* _Problem to work on_
The result should be an exact copy of the data, free of pictures.

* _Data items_

● ● ● ● ●

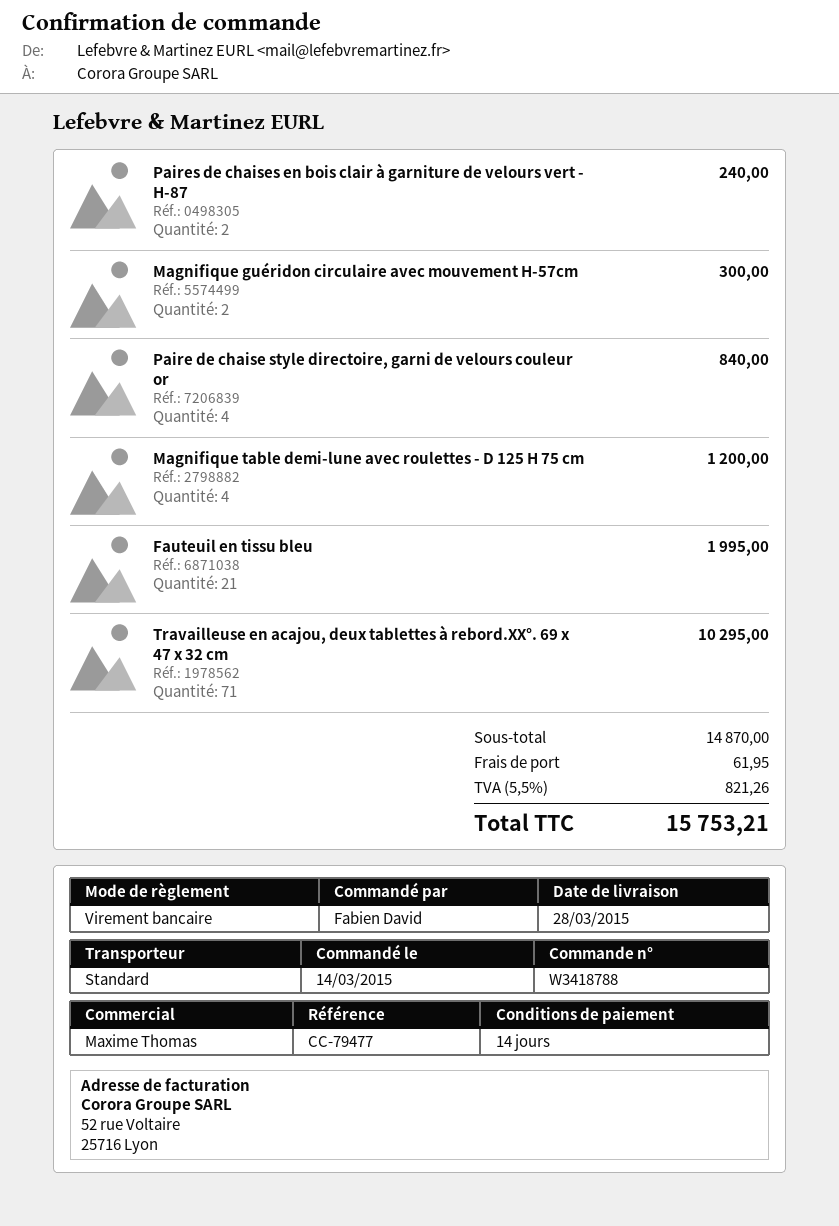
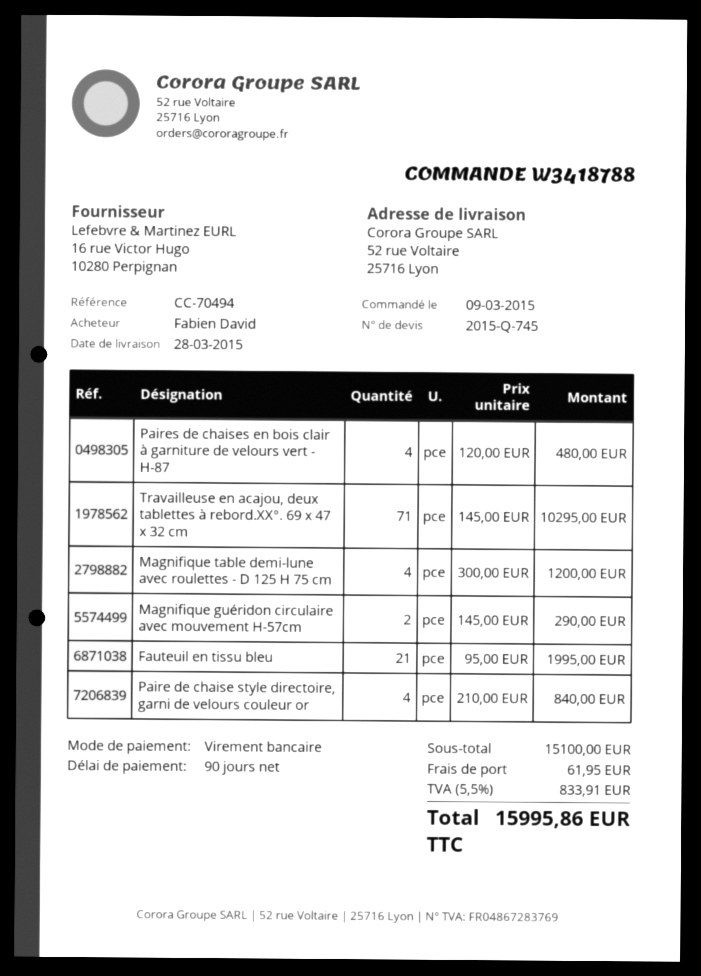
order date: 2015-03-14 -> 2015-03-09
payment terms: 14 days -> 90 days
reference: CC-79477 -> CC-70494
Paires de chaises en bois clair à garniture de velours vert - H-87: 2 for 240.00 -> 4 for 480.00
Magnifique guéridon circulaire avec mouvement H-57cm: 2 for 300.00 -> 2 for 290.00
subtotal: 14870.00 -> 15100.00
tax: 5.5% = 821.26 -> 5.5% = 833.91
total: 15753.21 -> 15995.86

● ● ● ● ●

* _Answer to this problem_
order date: 2015-03-14 -> 2015-03-09
payment terms: 14 days -> 90 days
reference: CC-79477 -> CC-70494
Paires de chaises en bois clair à garniture de velours vert - H-87: 2 for 240.00 -> 4 for 480.00
Magnifique guéridon circulaire avec mouvement H-57cm: 2 for 300.00 -> 2 for 290.00
subtotal: 14870.00 -> 15100.00
tax: 5.5% = 821.26 -> 5.5% = 833.91
total: 15753.21 -> 15995.86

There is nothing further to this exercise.